# The problem
Among the lines below, take the one holding "toplevel ops directory...", the one holding "webpack -p --watch", and all lines between them. Set them down exactly.

# Stored data
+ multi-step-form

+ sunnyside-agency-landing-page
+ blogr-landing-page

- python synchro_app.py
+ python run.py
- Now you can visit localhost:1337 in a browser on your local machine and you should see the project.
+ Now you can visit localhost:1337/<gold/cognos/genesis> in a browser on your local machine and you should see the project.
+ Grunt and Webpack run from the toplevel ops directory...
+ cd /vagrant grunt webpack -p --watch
==
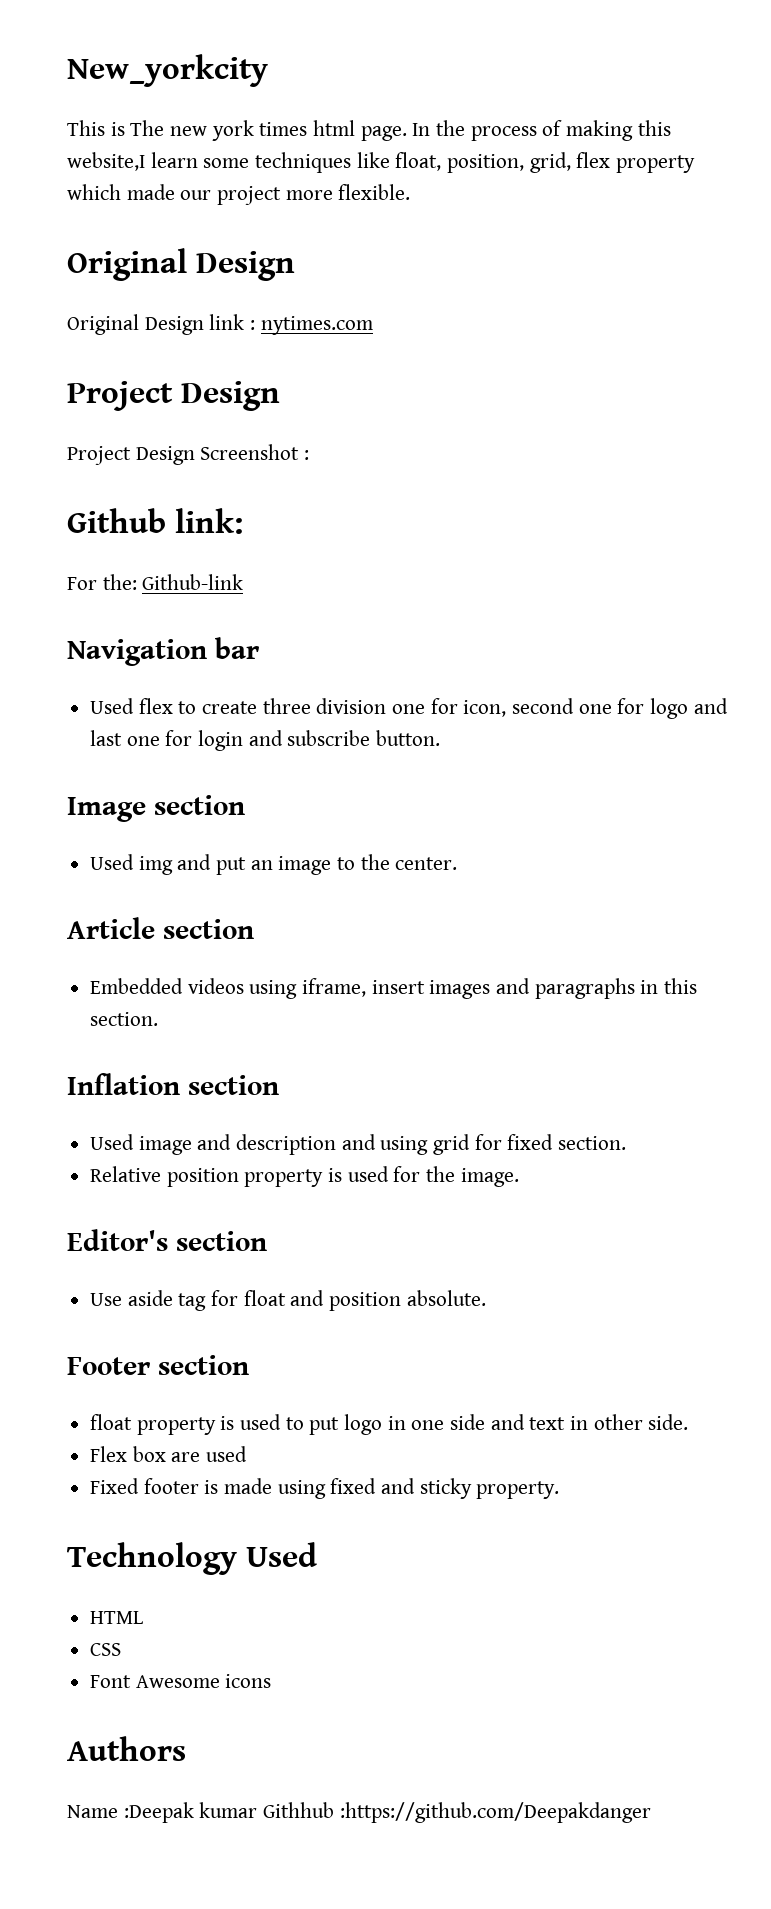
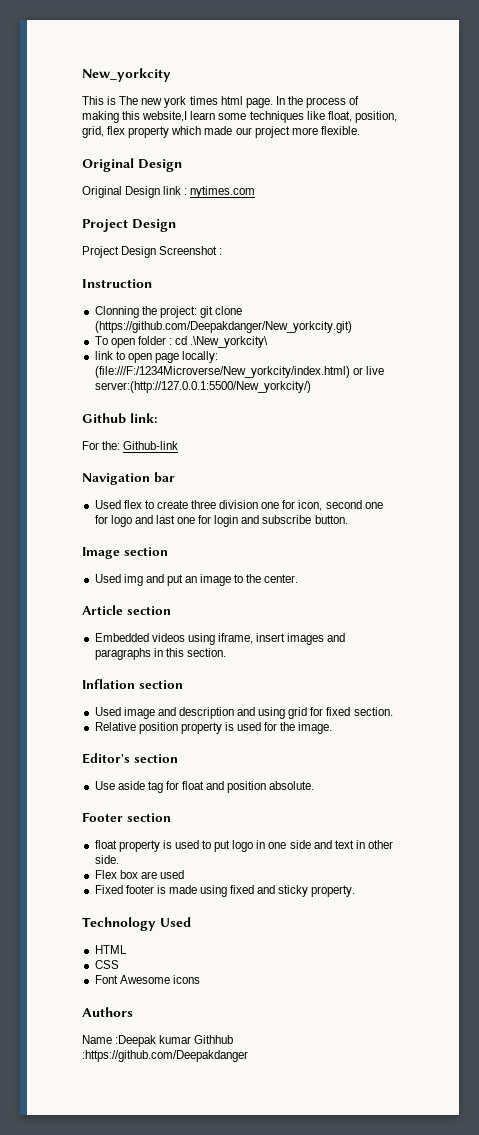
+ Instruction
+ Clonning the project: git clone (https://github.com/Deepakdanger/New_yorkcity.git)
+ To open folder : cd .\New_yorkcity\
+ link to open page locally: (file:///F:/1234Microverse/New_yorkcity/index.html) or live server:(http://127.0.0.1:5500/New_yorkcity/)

# Your response
+ Grunt and Webpack run from the toplevel ops directory...
+ cd /vagrant grunt webpack -p --watch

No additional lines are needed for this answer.